Id recommend a good soldering station. The Hakko fx888D is great!

make sure you wash your hand before you eat something after soldering, or touching your lips during work. lead stays in the body afaik so it’s a good thing to avoid.
the lead free indeed has a good reason. that way you can mass produce garbage that’s supposed to be thrown away after a half year halflife anyway, before the tin whiskering eats it up. and it looks so clean and environment friendly if there is at least no lead burning on african beaches where little kids salvage the gold from the boards.

the whole lead free Rohs business is only for consumer grade rubbish, professional equipment that is supposed to function in a reliable way has lead.

Just to weight into the leaded/lead-free solder debate: I’ve always used lead-free, and never had any issues, except a few years ago, when I was soldering the main board of the MB-6582 (which has an enormous heat-disipating ground-plane).

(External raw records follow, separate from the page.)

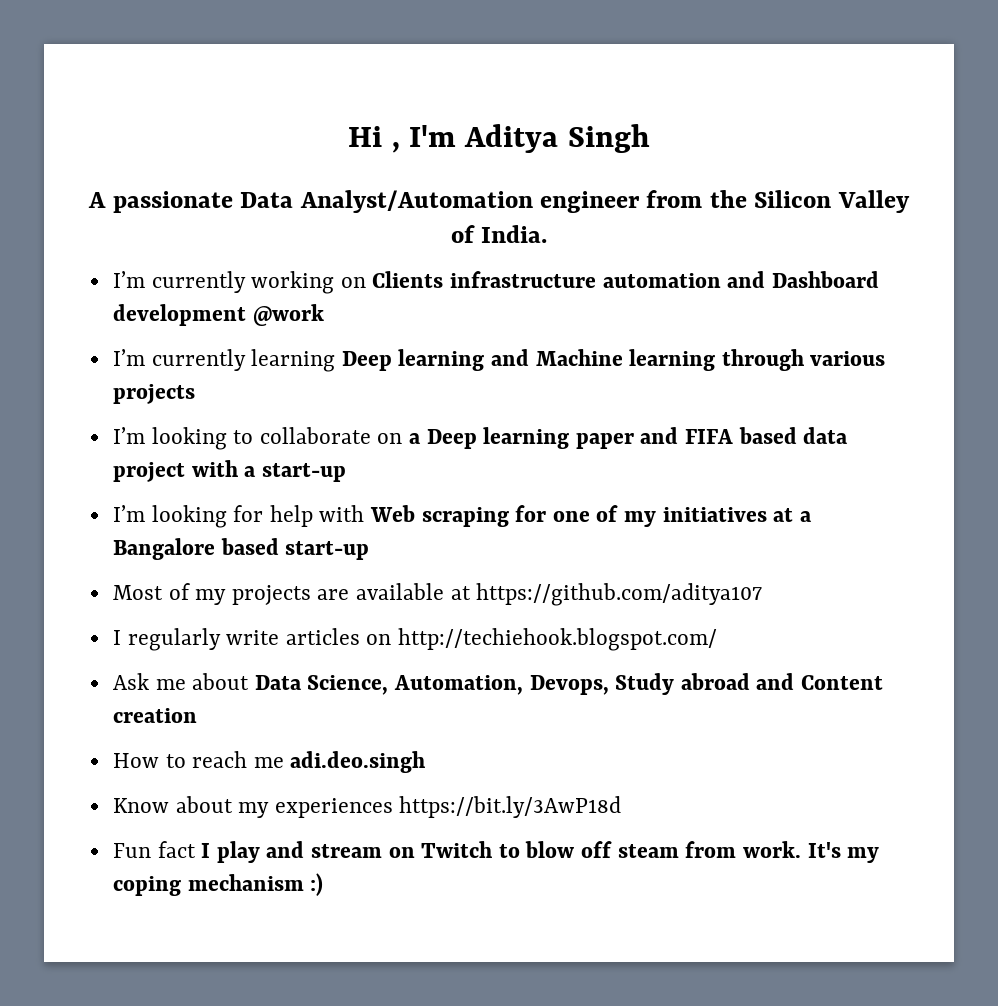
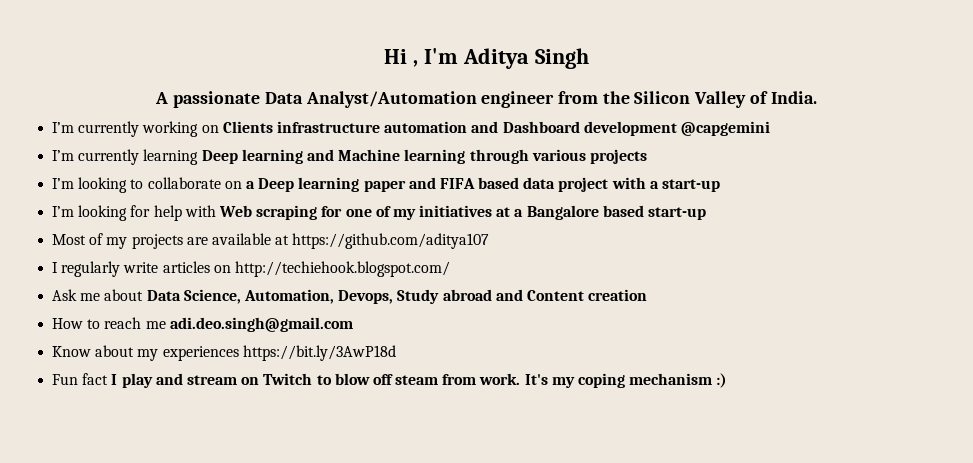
[252,304,324,326] @work -> [680,121,770,136] @capgemini
[290,751,426,773] adi.deo.singh -> [169,317,353,332] adi.deo.singh@gmail.com

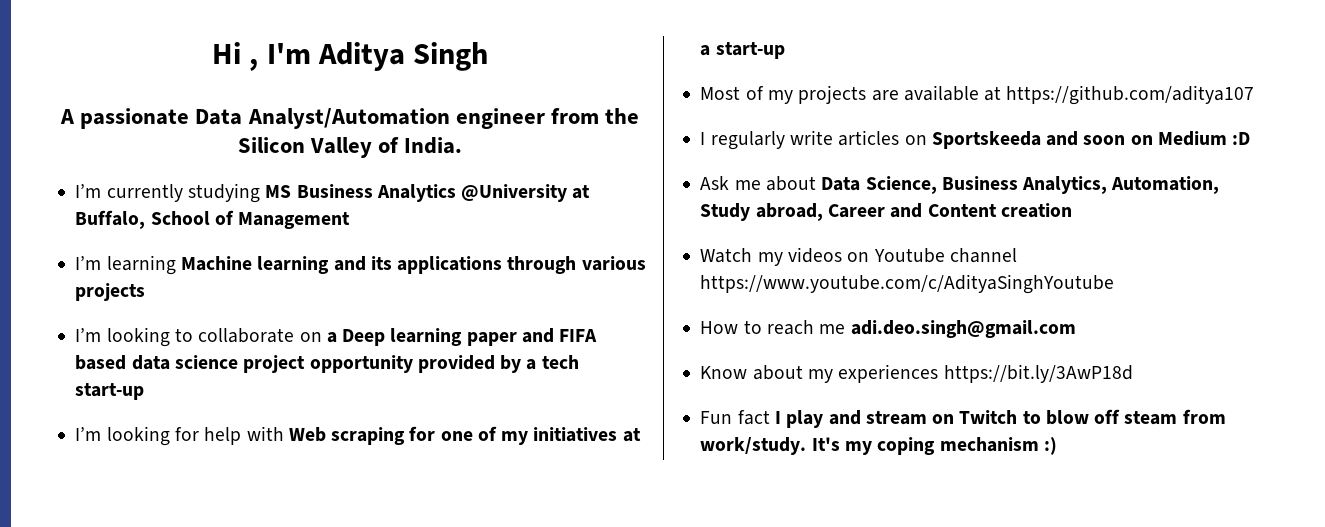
[142,121,770,137] [52,149,466,165] working on Clients infrastructure automation and Dashboard development @capgemini // I’m currently learning Deep learning and Machine learning -> [187,183,591,203] [75,210,351,229] [75,255,503,275] studying MS Business Analytics @University at Buffalo, School of Management // I’m learning Machine learning and its applications
[558,177,659,192] project with a -> [174,355,579,373] science project opportunity provided by a tech
[526,205,644,220] Bangalore based -> (711, 50) none
[234,261,450,277] http://techiehook.blogspot.com/ -> [931,131,1251,149] Sportskeeda and soon on Medium :D
[243,289,648,304] Automation, Devops, Study abroad and Content creation -> [941,176,1220,194] [700,203,1072,221] [700,247,1017,266] [700,274,1115,294] Business Analytics, Automation, Study abroad, Career and Content creation // Watch my videos on Youtube channel https://www.youtube.com/c/AdityaSinghYoutube
[479,373,521,385] work. -> [700,437,807,455] work/study.

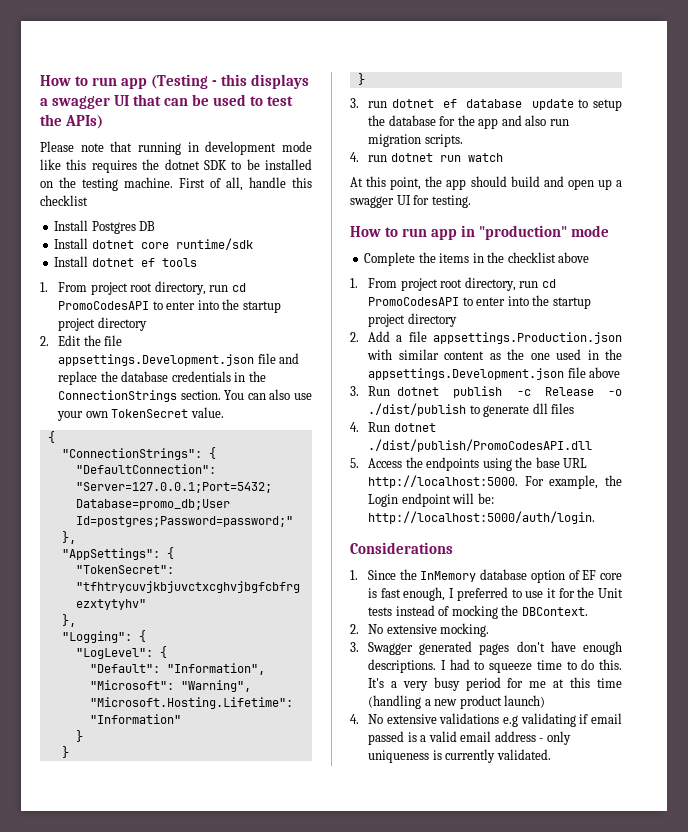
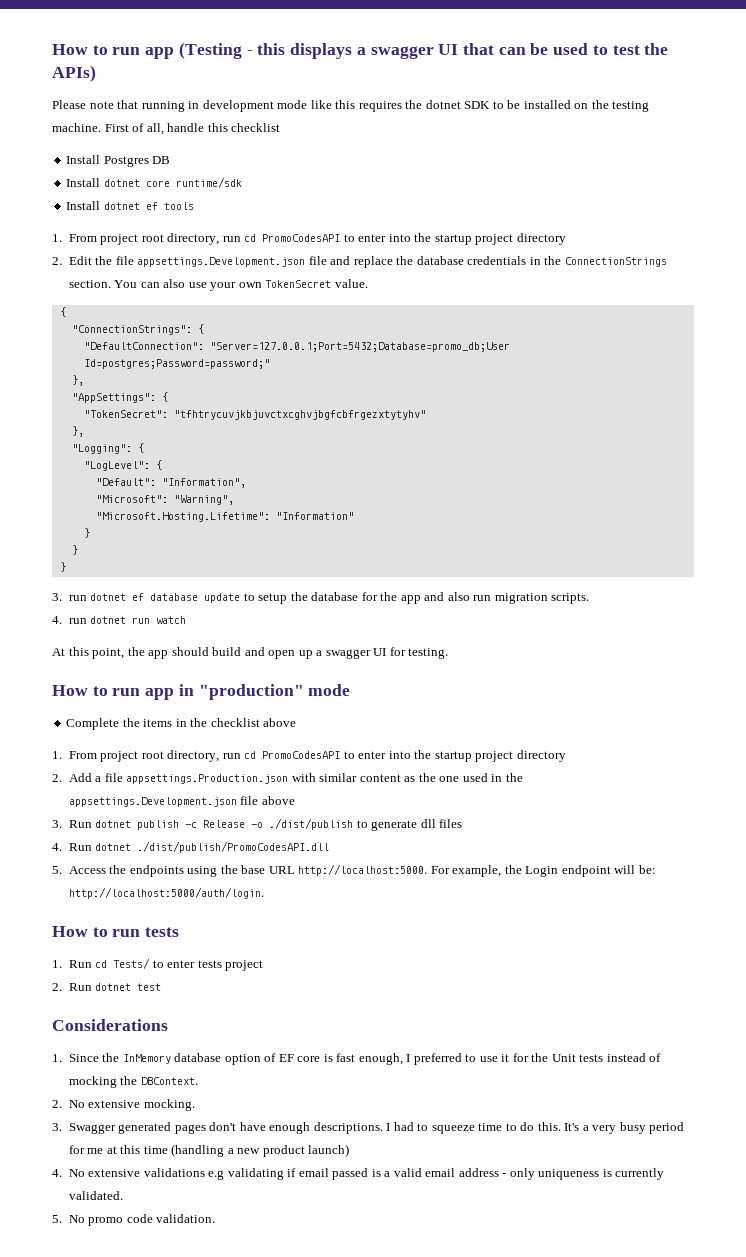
(596, 517) none -> [52,926,180,937] [52,958,264,971] [52,983,162,991] // How to run tests // 1. Run cd Tests/ to enter tests project // 2. Run dotnet test
(551, 754) none -> [52,1214,216,1226] // 5. No promo code validation.

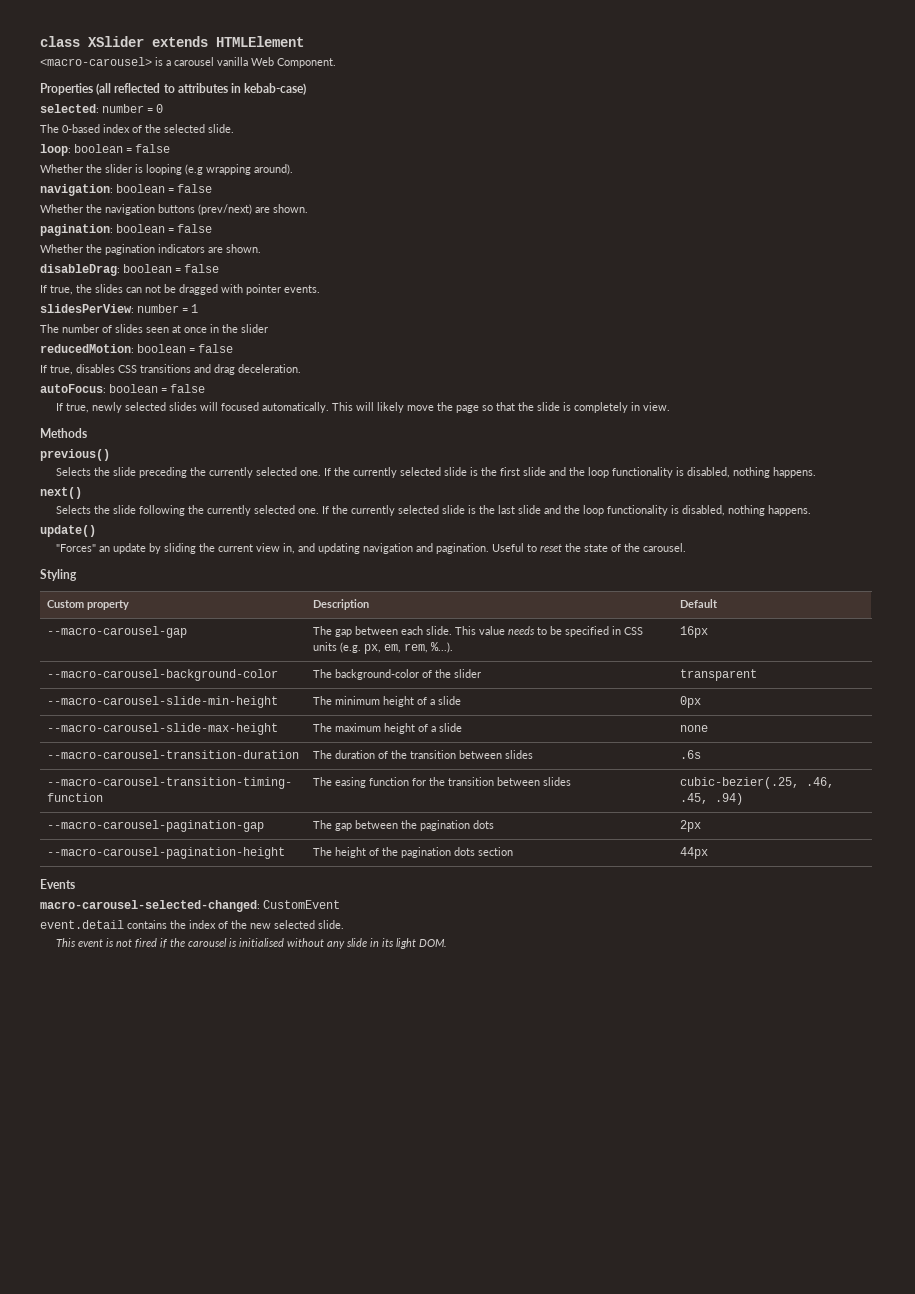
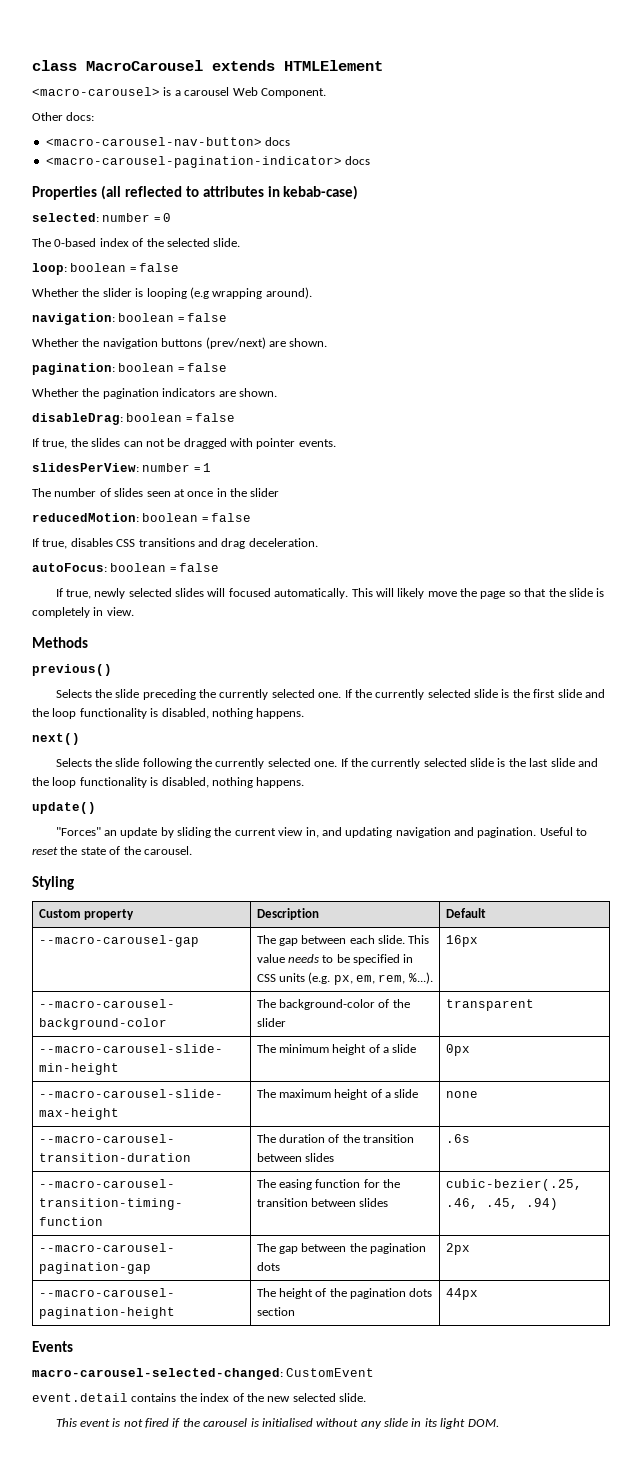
[88,36,144,47] XSlider -> [86,60,203,71] MacroCarousel
[217,57,248,66] vanilla -> (230, 91) none
(336, 63) none -> [32,112,95,121] [45,137,291,146] [45,156,371,168] // Other docs: // <macro-carousel-nav-button> docs // <macro-carousel-pagination-indicator> docs

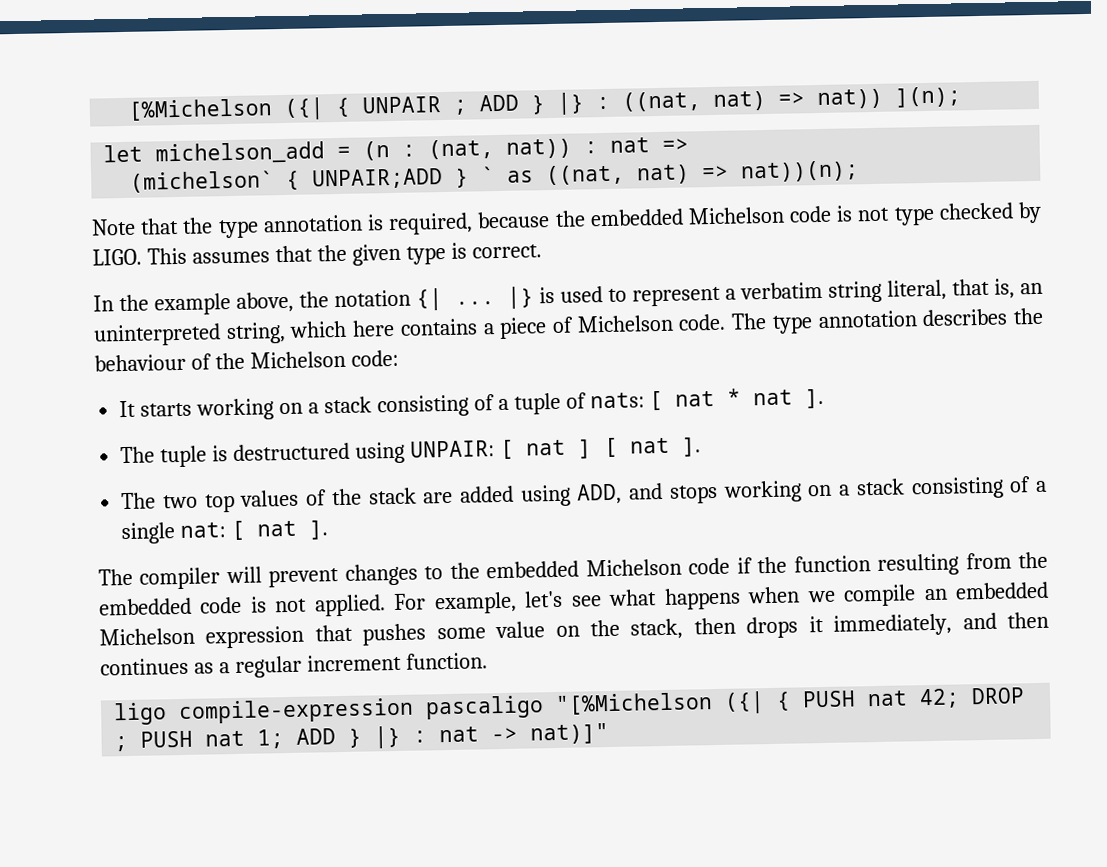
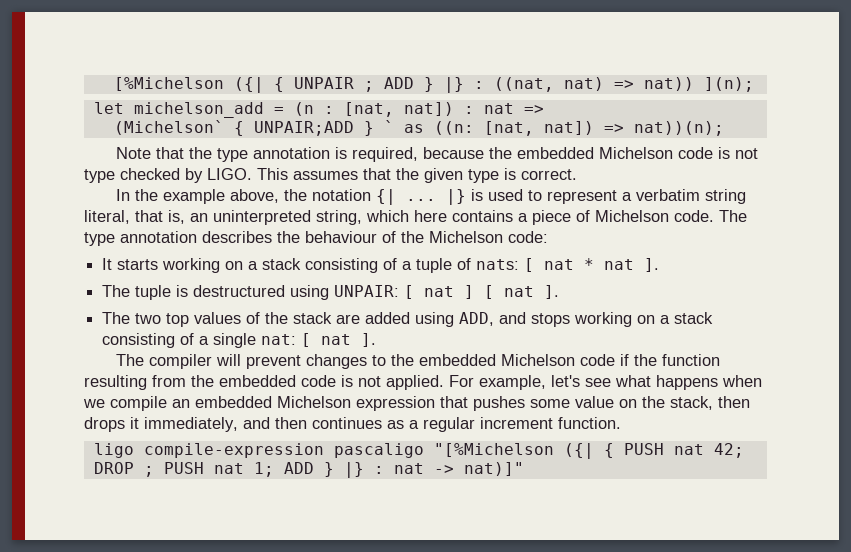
[428,138,573,160] (nat, nat)) -> [343,102,454,117] [nat, nat])
[130,170,275,193] (michelson` -> [113,120,224,135] (Michelson`
[546,164,691,186] ((nat, nat) -> [433,121,594,136] ((n: [nat, nat])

I think at the time I had a cheap soldering-iron, and it just didn’t get hot enough.


Lead solder all the way. Lower melting point, better finish (shiny shiny…).

If you have kids or pets who might eat it then sure, use lead free. But the use of lead free solder is largely about reducing toxins when discarded electronics are processed. If you aren’t planning on chucking away your synths then you have nothing to worry about.

I can’t add too much to what’s already been said, but yeah - so far, your solder joints look great. I think 18W is pretty low power for soldering, (esp. with lead-free) so it’s no wonder you were getting frustrated. If you can swing it, I also recommend the Hakko FX-888D. I got one for Christmas and it makes life so much easier.

As stated, the lead in solder is not going into your system unless you eat it. Even then, you’d need to eat a lot of it before you feel any ill effects. Someone who eats a lot of large game fish (tuna, etc.) probably has more lead in their system than the average synth hobbyist!

Today I tried out some tin/lead solder… I am never using lead-free again. It’s SO much better!